Task requirements
Return the lines below exactly, starting with the line that contains "[623,179,738,197] impact, respectively." and stopping after the last line.

Source data
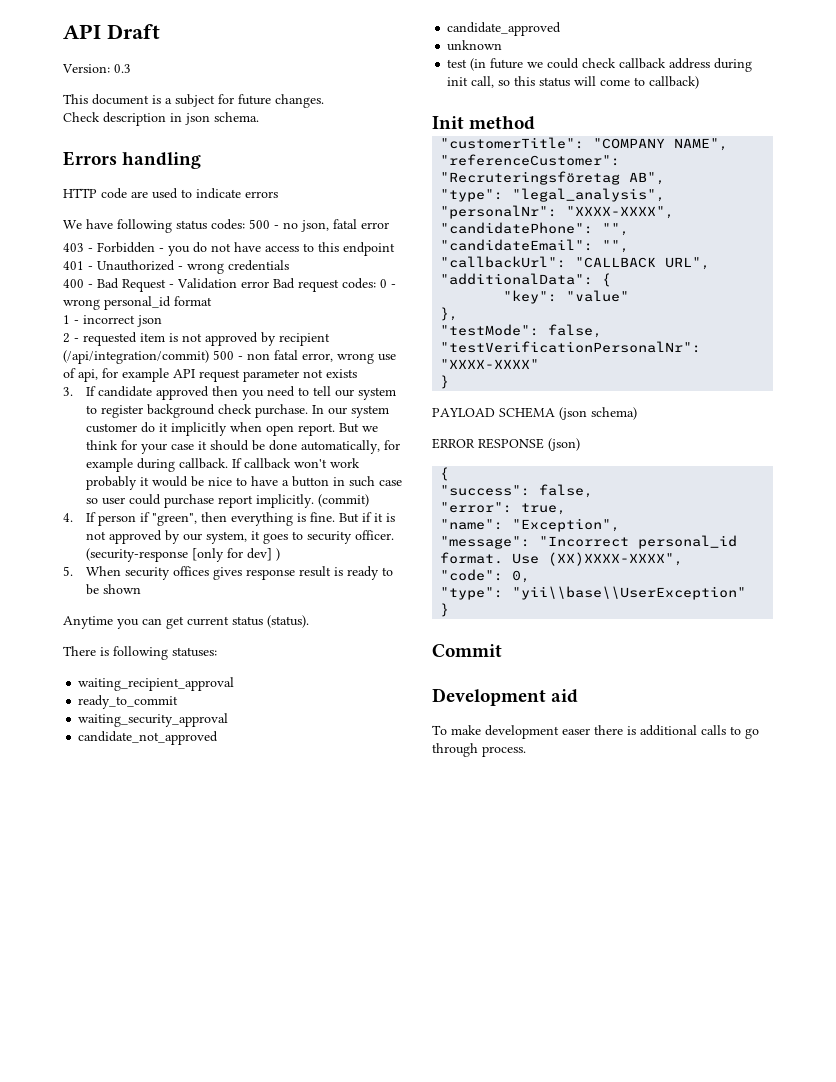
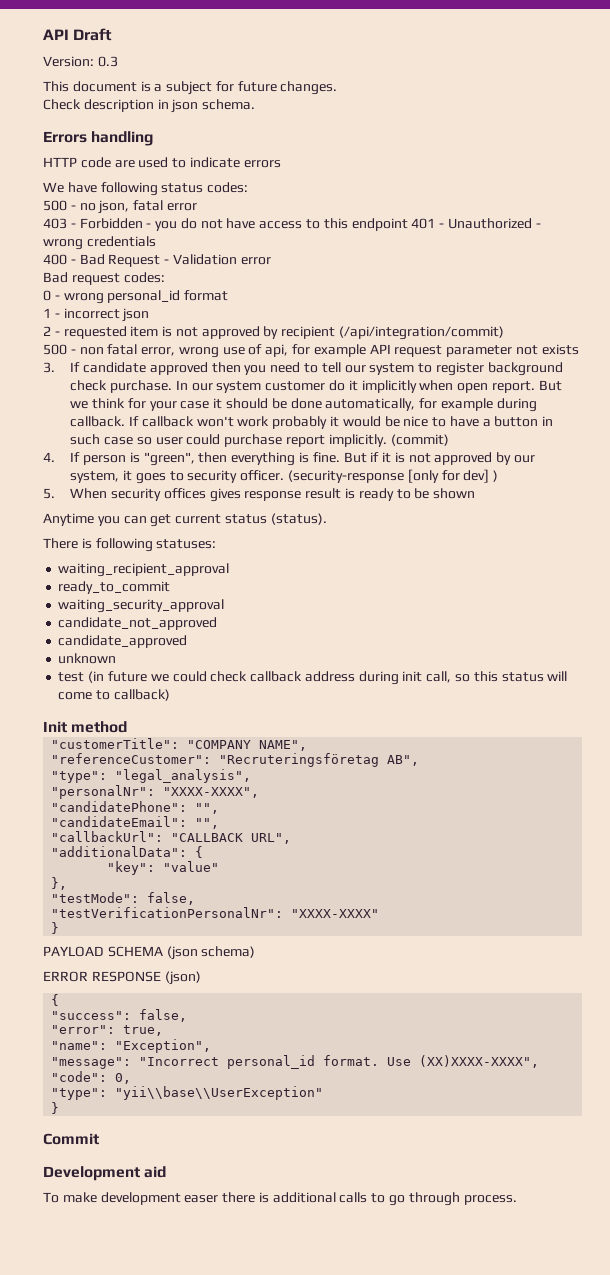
(245, 224) none -> (249, 187) //
(269, 284) none -> (271, 261) //
(376, 283) none -> (165, 277) //
(209, 357) none -> (505, 333) //
[140,512,151,522] if -> [129,452,140,463] is

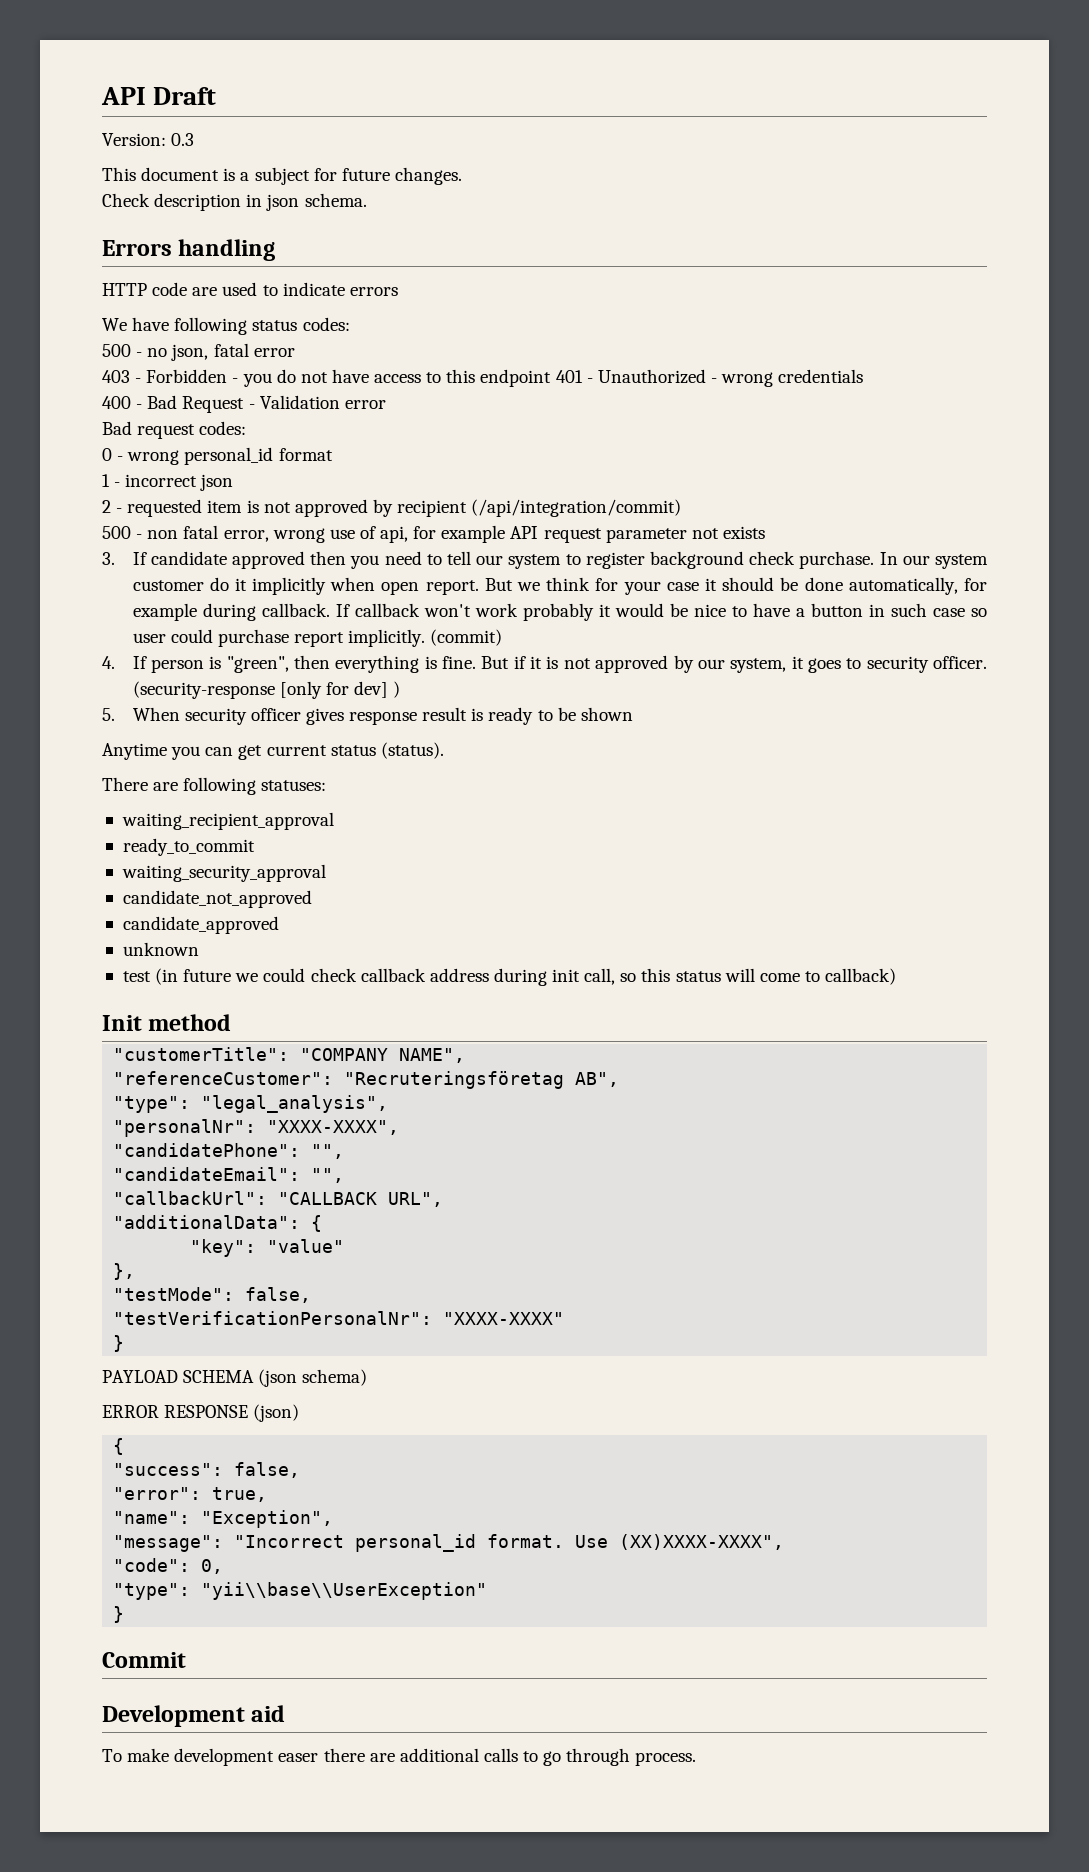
[163,488,206,499] offices -> [250,708,301,721] officer
[81,538,92,549] is -> [153,782,179,791] are
[258,1192,269,1203] is -> [369,1753,395,1762] are

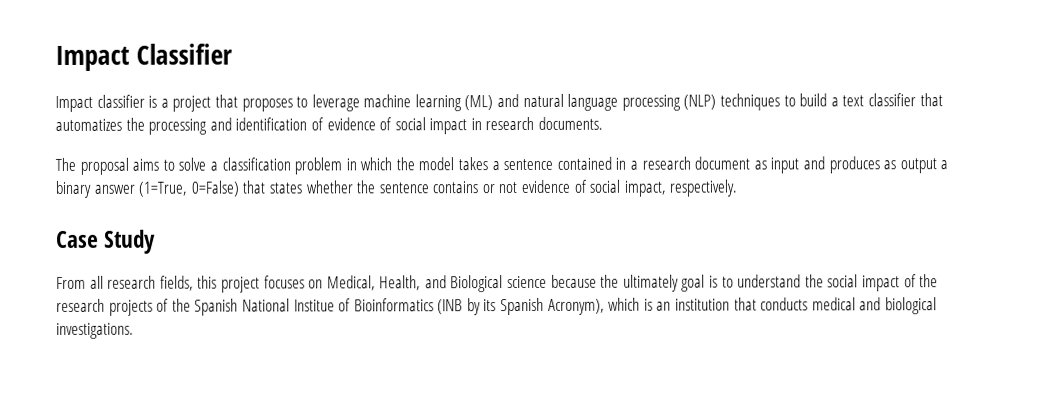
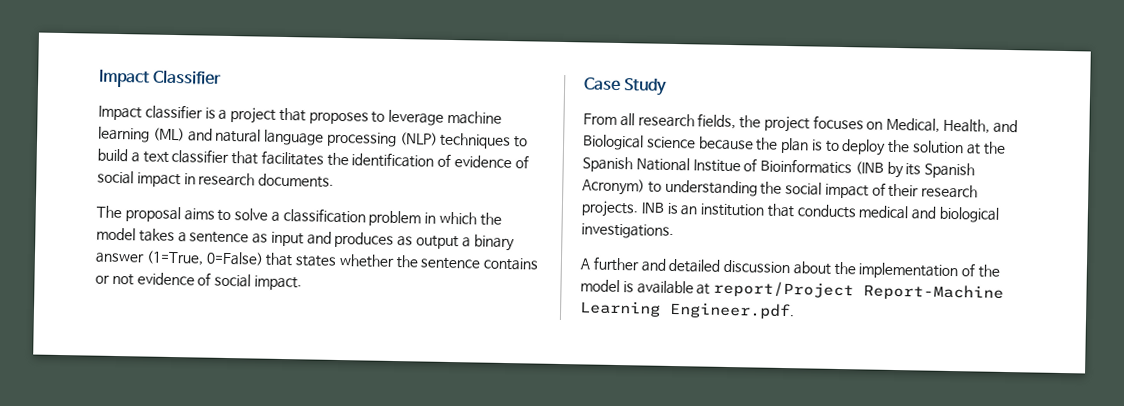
[55,117,232,135] automatizes the processing and -> [260,150,349,167] facilitates the
[556,156,751,170] contained in a research document -> (250, 237) none
[623,179,738,197] impact, respectively. -> [253,275,302,291] impact.
[197,275,218,289] this -> [739,115,762,129] the
[622,274,939,292] [56,298,170,316] ultimately goal is to understand the social impact of the research projects of -> [780,137,981,156] plan is to deploy the solution at
[547,297,641,315] Acronym), which -> [582,178,979,199] [581,200,665,218] Acronym) to understanding the social impact of their research projects. INB
(134, 330) none -> [580,256,1001,280] [580,279,1005,301] [579,300,795,320] // A further and detailed discussion about the implementation of the model is available at report/Project Report-Machine Learning Engineer.pdf.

Your solution
[623,179,738,197] impact, respectively. -> [253,275,302,291] impact.
[197,275,218,289] this -> [739,115,762,129] the
[622,274,939,292] [56,298,170,316] ultimately goal is to understand the social impact of the research projects of -> [780,137,981,156] plan is to deploy the solution at
[547,297,641,315] Acronym), which -> [582,178,979,199] [581,200,665,218] Acronym) to understanding the social impact of their research projects. INB
(134, 330) none -> [580,256,1001,280] [580,279,1005,301] [579,300,795,320] // A further and detailed discussion about the implementation of the model is available at report/Project Report-Machine Learning Engineer.pdf.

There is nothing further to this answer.